Le donne chiedono che siano finalmente riconosciuti gli abusi sofferti e che venga risarcito il denaro che è stato loro negato. L’ordine ha sempre rifiutato la richiesta sulla base del fatto che l’accaduto si è verificato in tempi lontani. Adesso spetta al tribunale decidere.
Generalmente – viene affermato nel documento – la prescrizione viene rispettata, a meno che il giudice non voglia considerare i traumi inflitti a queste donne come dati rilevanti nell’ambito dell’accusa.
È stato calcolato che nelle Magdalene Laundries irlandesi furono ospitate circa 30.000 donne nel corso dei 150 anni di storia di queste istituzioni.
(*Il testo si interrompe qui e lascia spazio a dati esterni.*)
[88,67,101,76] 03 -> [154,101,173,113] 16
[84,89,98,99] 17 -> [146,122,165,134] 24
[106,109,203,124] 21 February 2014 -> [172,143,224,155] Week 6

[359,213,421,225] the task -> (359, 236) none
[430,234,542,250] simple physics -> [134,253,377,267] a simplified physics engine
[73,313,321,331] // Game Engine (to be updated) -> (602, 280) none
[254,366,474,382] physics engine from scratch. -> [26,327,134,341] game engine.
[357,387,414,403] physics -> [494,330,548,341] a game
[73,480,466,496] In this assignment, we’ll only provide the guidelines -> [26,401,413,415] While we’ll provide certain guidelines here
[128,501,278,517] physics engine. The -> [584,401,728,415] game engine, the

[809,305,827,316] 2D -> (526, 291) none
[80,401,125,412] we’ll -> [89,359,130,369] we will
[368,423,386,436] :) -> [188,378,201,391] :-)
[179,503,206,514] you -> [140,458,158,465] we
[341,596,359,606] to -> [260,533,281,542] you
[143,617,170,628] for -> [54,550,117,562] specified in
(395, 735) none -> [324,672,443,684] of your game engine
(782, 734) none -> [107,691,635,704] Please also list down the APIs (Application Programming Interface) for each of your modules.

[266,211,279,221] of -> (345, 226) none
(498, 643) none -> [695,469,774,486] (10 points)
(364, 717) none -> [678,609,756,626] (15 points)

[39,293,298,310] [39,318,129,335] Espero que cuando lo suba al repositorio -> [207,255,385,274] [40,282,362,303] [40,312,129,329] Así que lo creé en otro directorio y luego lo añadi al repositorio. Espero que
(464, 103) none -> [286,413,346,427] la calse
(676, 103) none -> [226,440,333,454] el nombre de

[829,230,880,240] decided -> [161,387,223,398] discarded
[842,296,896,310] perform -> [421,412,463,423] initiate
L’ultima Casa Magdalene in Irlanda è stata chiusa il 25 settembre del 1996.
Nei Paesi Bassi almeno 15.000 le donne che, tra il 1860 e il 1979 sono state forzate a lavorare nella lavanderie e nelle sartorie dell’Ordine delle sorelle del Buon Pastore. Quest’ordine religioso è presente non solo in tutta Europa, ma anche in Canada e Australia. Uno degli esempi più tristemente famosi è quello degli abusi avvenuti nella lavanderia della Maddalena in Irlanda.
Nei Paesi Bassi l’ordine gestiva delle strutture a Zoeterwoude, Almelo, Velp e Tilburg. In questi istituti sono state messe contro la loro volontà: prostitute, donne non sposate spesso orfane, ragazze disabili e ragazze ree di crimini minori.
Fino alla fine degli anni ’70 le donne erano sottoposte a ciò che veniva definito come “terapia del lavoro”, ma che era invece, spesso, lavoro forzato nell’industria tessile di cui beneficiavano gli ospedali, gli hotel, la Chiesa e le istituzioni governative. Nel 1933, per esempio, venne dato ordine alle suore di fare 40.000 divise per l’esercito. A Velp le ospiti dell’istituto si occuparono del corredo della defunta principessa Juliana.
Ma l’abominio non finisce qui: le donne erano anche soggette ad abusi sessuali, dure punizioni, e non avevano alcun diritto all’istruzione o all’assistenza medica.
Una ricerca indipendente dello scorso anno ha dimostrato che le donne sono state sottoposte a lavoro forzato anche secondo la definizione di lavoro forzato dell’epoca. Le cinque donne che hanno sporto denuncia avevano tra gli 11 e i 21 anni di età al tempo degli eventi, verificatisi tra il 1951 e il 1979. A difenderle in tribunale saranno le avvocatesse Liesbeth Zegveld e Brechtje Vossenberg.